En la ciudad de Madrid estaban empadronados, en enero de 2010, 571.818 extranjeros, algo menos que en el anterior padrón (-0,5%); el mayor porcentaje es el de los ecuatorianos (15,2%), seguido por rumanos (11,2%), peruanos (7,0%), bolivianos (6,8%), colombianos (6,3%), chinos (5,1%), marroquíes (4,6%), dominicanos (4,2%), paraguayos (3,8%) e italianos (3,1%). Los distritos que más extranjeros acogen son: Centro (27,4%), Usera (24,5%), Villaverde (23,8%), Carabanchel (23,4%), Tetuán (22,1%) y Puente de Vallecas (20,0%). Los mayores incrementos de 2009 a 2010 se han localizado en los distritos periféricos: Villa de Vallecas (6,4%), Barajas (5,2%), Vicálvaro (2,0%), Fuencarral-El Pardo y Hortaleza (1,6%); en la almendra central tan sólo se ha incrementado en un 0,4% en el distrito de Tetuán.

Este recuento permite observar la distribución de los chinos, que viven mayoritariamente en ocho distritos, tres de estos en la almendra central (Centro 8,8%, Arganzuela 6,2% y Tetuán 5,0%), y otros contiguos a los centrales (Usera 22,4%, Puente de Vallecas 11,7%, Carabanchel 11,4%, Latina 5,8% y Ciudad Lineal 4,7%); la centralidad de su distribución, sus negocios y sus rostros explica su gran visibilidad en la ciudad, donde no llegan a suponer treinta mil residentes; su concentración en los barrios de Almendrales, Pradolongo y Moscardo (distrito de Usera) permite hablar de un enclave étnico.

La proporción por sexo, en general no muy desigual, presenta algunas singularidades: entre los ecuatorianos, las mujeres suponen el 51,2%, mientras que la nacionalidad más masculinizada es la pakistaní (85,7%) y la más feminizada, la rusa (72,0%).
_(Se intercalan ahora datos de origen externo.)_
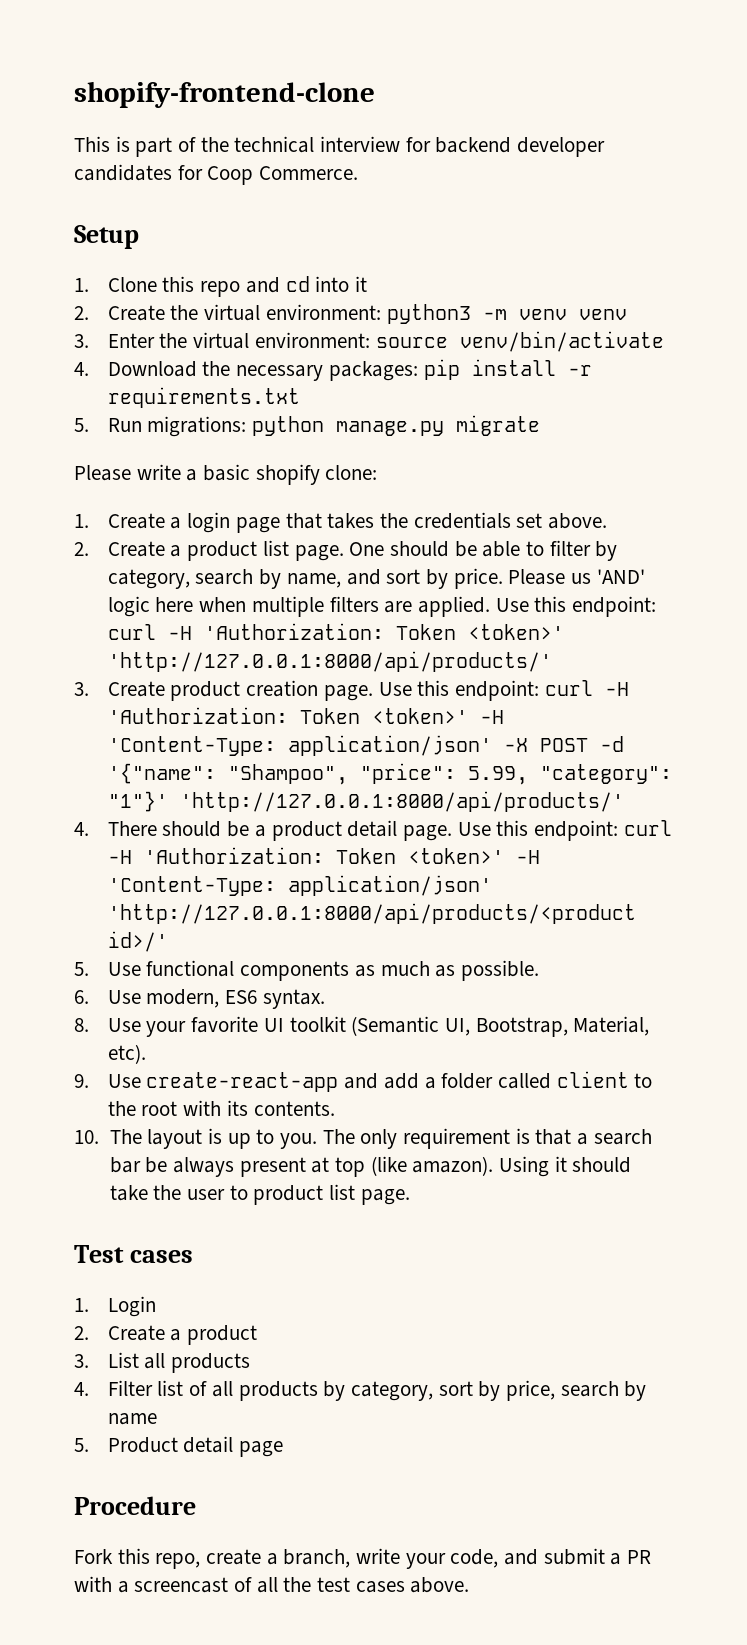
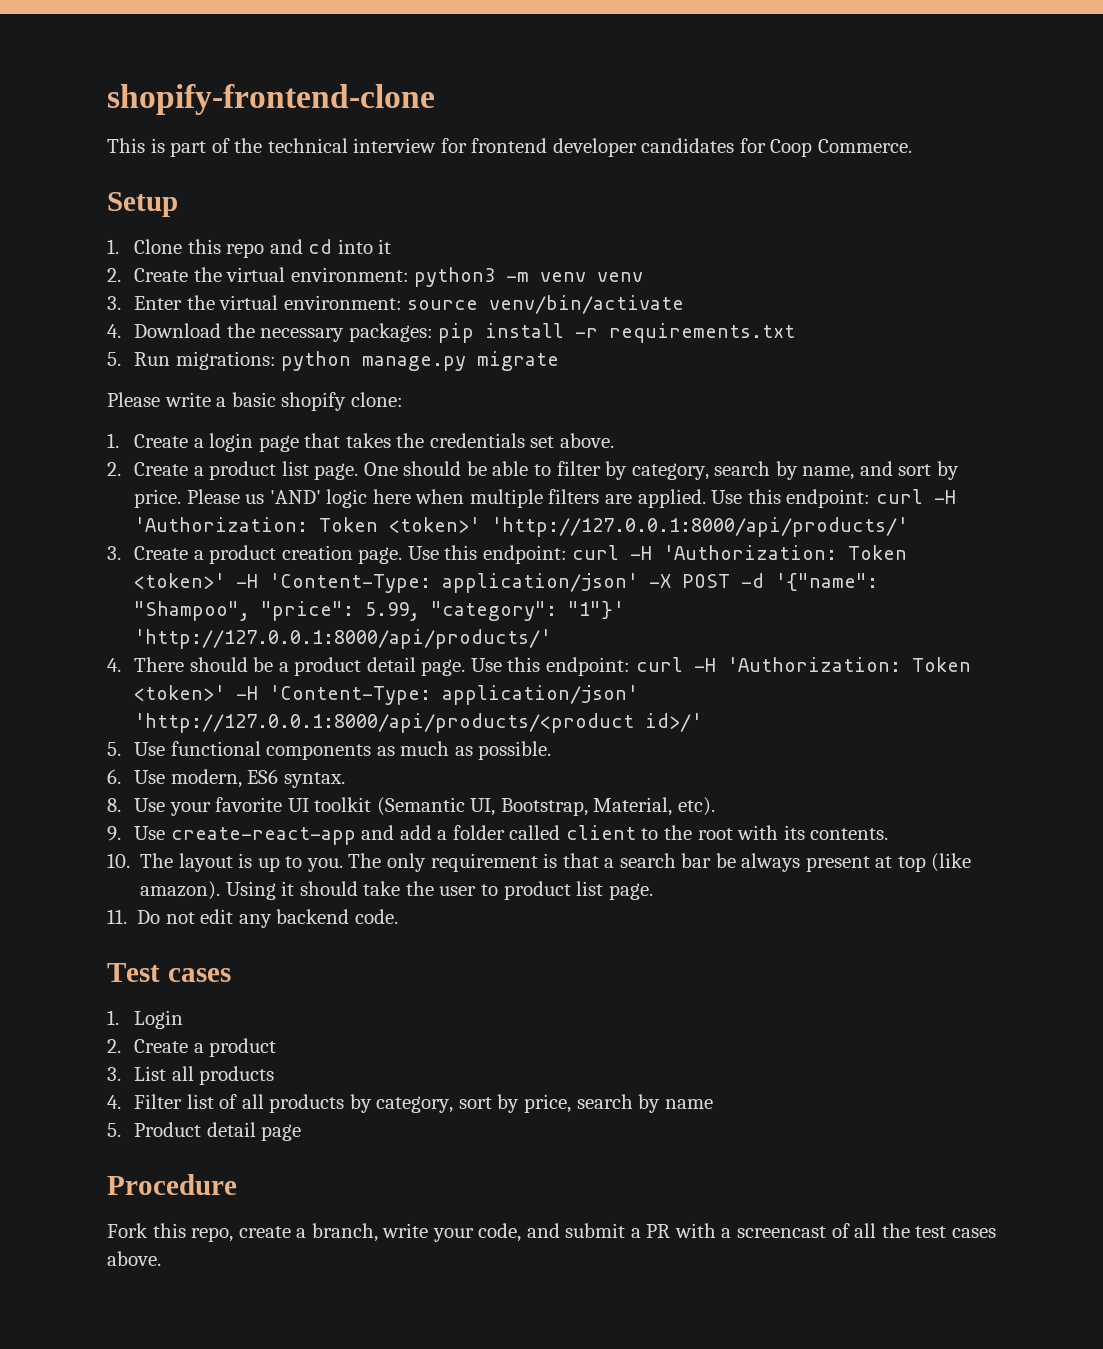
[435,137,512,153] backend -> [471,138,548,153] frontend
(165, 689) none -> [193,550,204,560] a
(410, 1197) none -> [107,909,398,928] // 11. Do not edit any backend code.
Los colectivos de menor volumen, de llegada más reciente, presentan una mayor centralidad en su localización en la ciudad, y en ello influyen igualmente sus referencias y contactos, más puntuales para su reubicación espacial.

Madrid es una ciudad más multiétnica cada año; en 2010, treinta y ocho nacionalidades superan los mil empadronados, desde los 1065 pakistaníes a los 87.139 ecuatorianos, que se distribuyen por todos los distritos, con concentraciones significativas. Quizás por esto mismo, los encontramos en cualquier lugar, son visibles en el medio ambiente de los barrios, en los transportes, en su actividad laboral, en su ocio y sus manifestaciones, en sus comercios abiertos a todos los madrileños y utilizados por estos.

Todo lo anterior nos lleva a la necesidad de profundizar la escala de análisis, a intensificar no sólo las técnicas cuantitativas, sino también las cualitativas que la ciencia proporciona; pero sin duda, viajar por la ciudad y la región madrileña, globalizada y postmoderna, reta a la observación de rostros y voces nuevas, a participar en sus fiestas, a penetrar en sus negocios, en definitiva, a convivir en un mundo globalizado.